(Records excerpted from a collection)
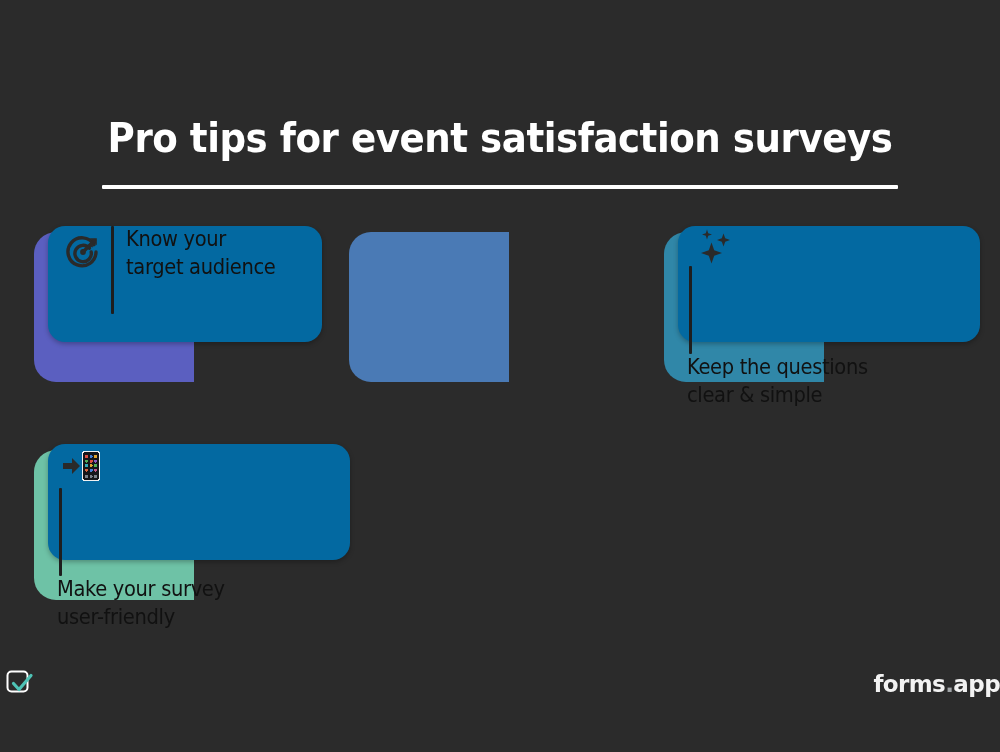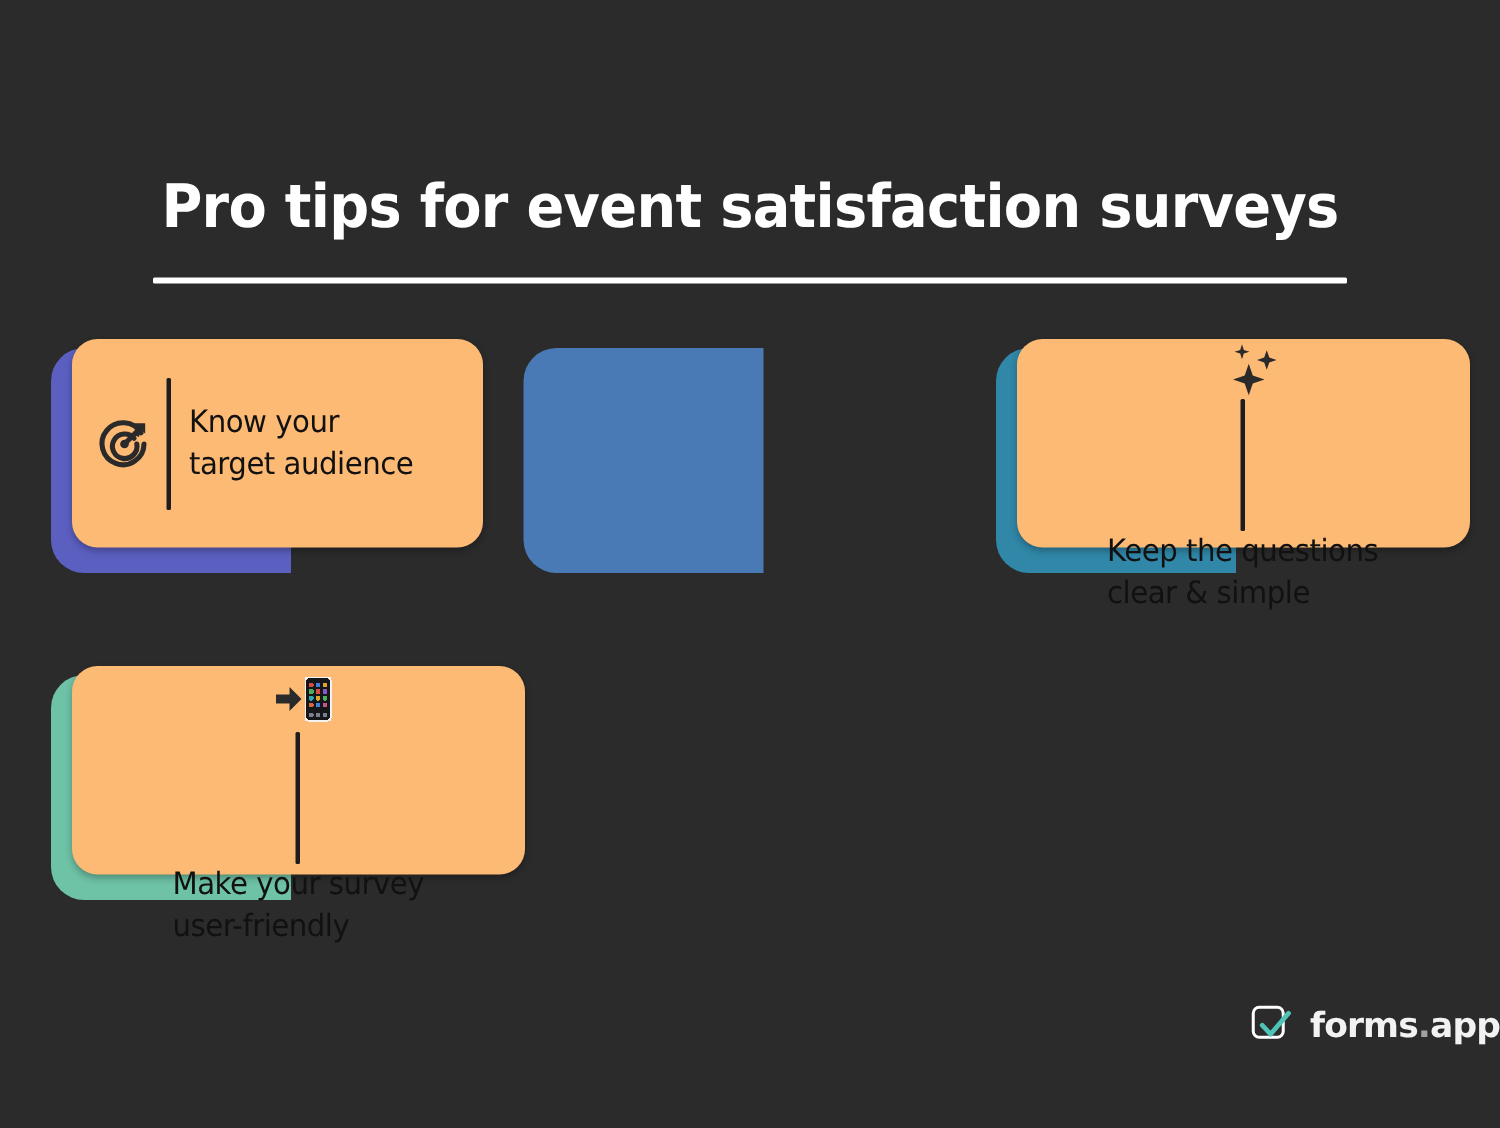--- a/index.html
+++ b/index.html
@@ -78,26 +78,26 @@
     height: 100%;
     background: inherit;
   }
 
   
   .card-face {
     position: absolute;
     left: 14px;
     top: -6px;
     width: 274px;
-    height: 139px;
-    background: #fdba74;
+    height: 116px;
+    background: #0369a1;
     border-radius: 17px;
     box-shadow: 0 2px 5px rgba(0,0,0,0.28);
     display: flex;
-    align-items: center;
+    align-items: flex-start;
     padding-left: 9px;
   }
 
   .card-icon {
     width: 52px;
     min-width: 52px;
     height: 52px;
     display: flex;
     align-items: center;
     justify-content: center;
@@ -130,21 +130,21 @@
   .card.wide .card-text { font-size: 20.5px; }
 
   
   .brand {
     position: absolute;
     left: 4px;
     right: 0;
     top: 668px;
     display: flex;
     align-items: center;
-    justify-content: flex-end;
+    justify-content: space-between;
     gap: 9px;
   }
 
   .brand-mark {
     width: 32px;
     height: 32px;
     position: relative;
   }
 
   .brand-text {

> The problem
Please retype the records above exactly, excluding every picture.

> Exercise solution
--- a/index.html
+++ b/index.html
@@ -78,26 +78,26 @@
     height: 100%;
     background: inherit;
   }
 
   
   .card-face {
     position: absolute;
     left: 14px;
     top: -6px;
     width: 274px;
-    height: 139px;
-    background: #fdba74;
+    height: 116px;
+    background: #0369a1;
     border-radius: 17px;
     box-shadow: 0 2px 5px rgba(0,0,0,0.28);
     display: flex;
-    align-items: center;
+    align-items: flex-start;
     padding-left: 9px;
   }
 
   .card-icon {
     width: 52px;
     min-width: 52px;
     height: 52px;
     display: flex;
     align-items: center;
     justify-content: center;
@@ -130,21 +130,21 @@
   .card.wide .card-text { font-size: 20.5px; }
 
   
   .brand {
     position: absolute;
     left: 4px;
     right: 0;
     top: 668px;
     display: flex;
     align-items: center;
-    justify-content: flex-end;
+    justify-content: space-between;
     gap: 9px;
   }
 
   .brand-mark {
     width: 32px;
     height: 32px;
     position: relative;
   }
 
   .brand-text {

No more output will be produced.